Уже почти полночь, а небо светлое – север. Говорят, в июне здесь вообще не бывает темноты, только сумерки, и то не долго. Сейчас середина августа, и ночи наступают настоящие. Прохладно, но не потому, что земля остыла, просто небо здесь слишком близко, это от неба тянет холодом, а земля – земля еще очень даже ничего…
– А что, братцы, – сказал Петер неожиданно для себя, – не пойти ли нам на бережок да не посидеть ли?
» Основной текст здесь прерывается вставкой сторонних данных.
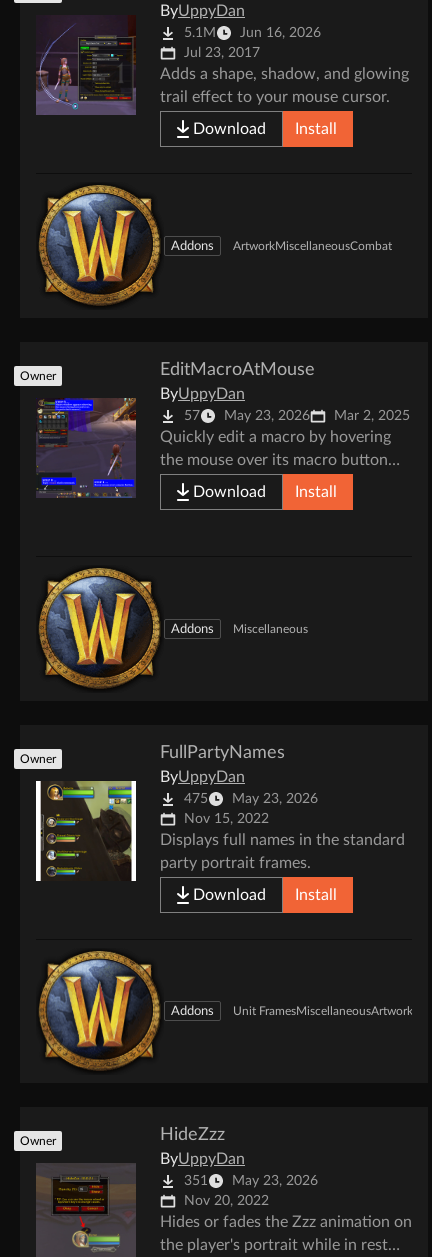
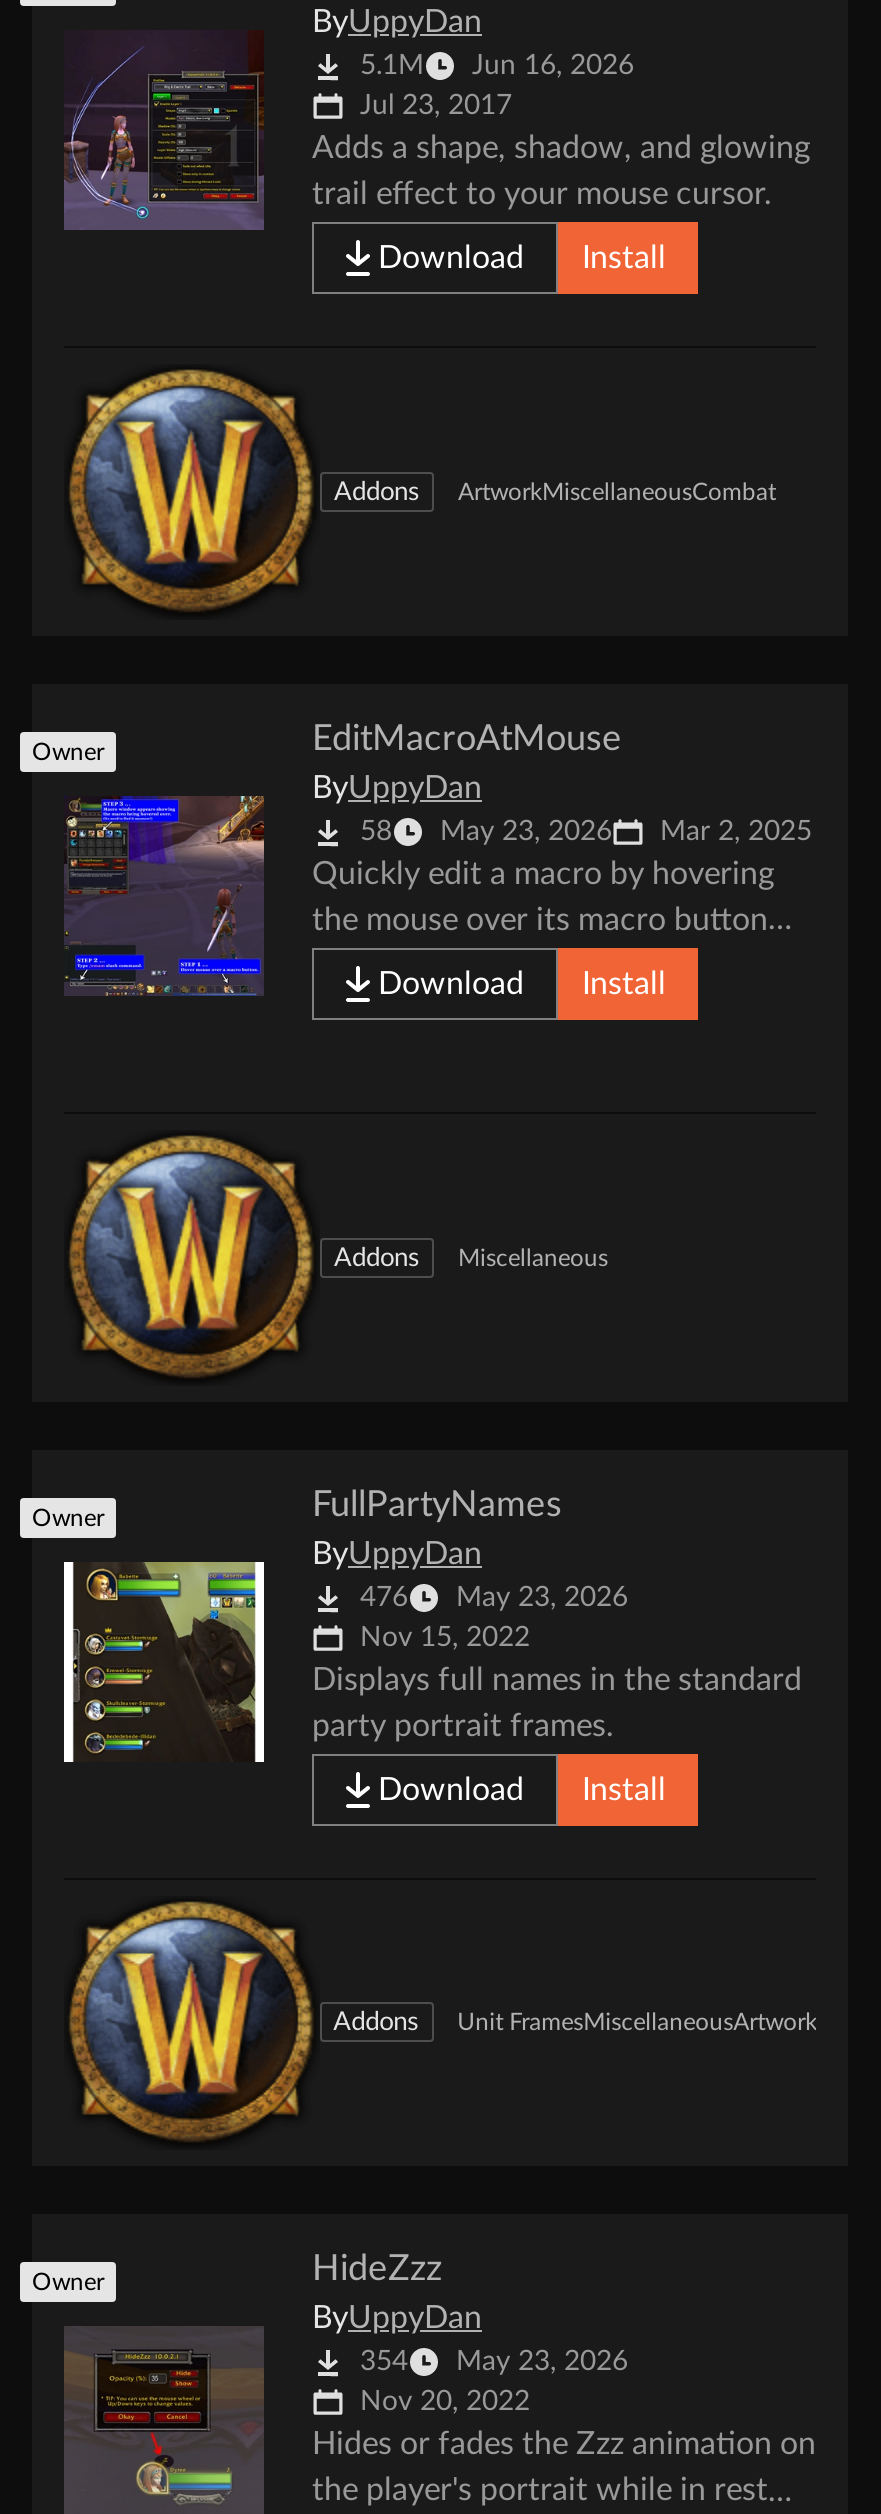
- 57 May 23, 2026 Mar 2, 2025
+ 58 May 23, 2026 Mar 2, 2025

- 475 May 23, 2026
+ 476 May 23, 2026

- 351 May 23, 2026
+ 354 May 23, 2026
Что скажете?
– Пойдемте, – сказал Шанур, – как ты, Ив?
– Как все – так и я, – сказал Армант. – Ты же знаешь.
– Хотел удостовериться, – мягко сказал Шанур.
Петер почувствовал в этой скупой переброске фразами некий подтекст, что-то недоспоренное, недоговоренное – и интонация какая-то странная… Но ведь дружные ребята, явно знакомы сто лет и понимают друг друга с полунамека.
– Стоять! – раздался окрик. – Руки за голову! Пароль!
– Термит, – сказал Петер.
– Тараскон, – сказали из темноты. – Кто такие?
– Кино, – сказал Петер. – Имеем пропуск повсюду.
– Проходи, – часовой осветил их фонариком, мельком взглянул в пропуск, предъявленный Петером, и отступил в темноту.
– Кто это там? – спросили издали.
– Да киношники давешние, – ответил часовой.
– Ну, эти пусть идут, – разрешили там.
Несколько саперов сидели и курили в этаком гроте, образованном скалой, бетонным навесом и какими-то металлоконструкциями. Ничего почти не освещая, тлел костерок, несчастный крохотный костерок времен тотальной светомаскировки, лежала на газете наломанная крупными кусками гороховая колбаса «салют наций», да шла по кругу фляжка.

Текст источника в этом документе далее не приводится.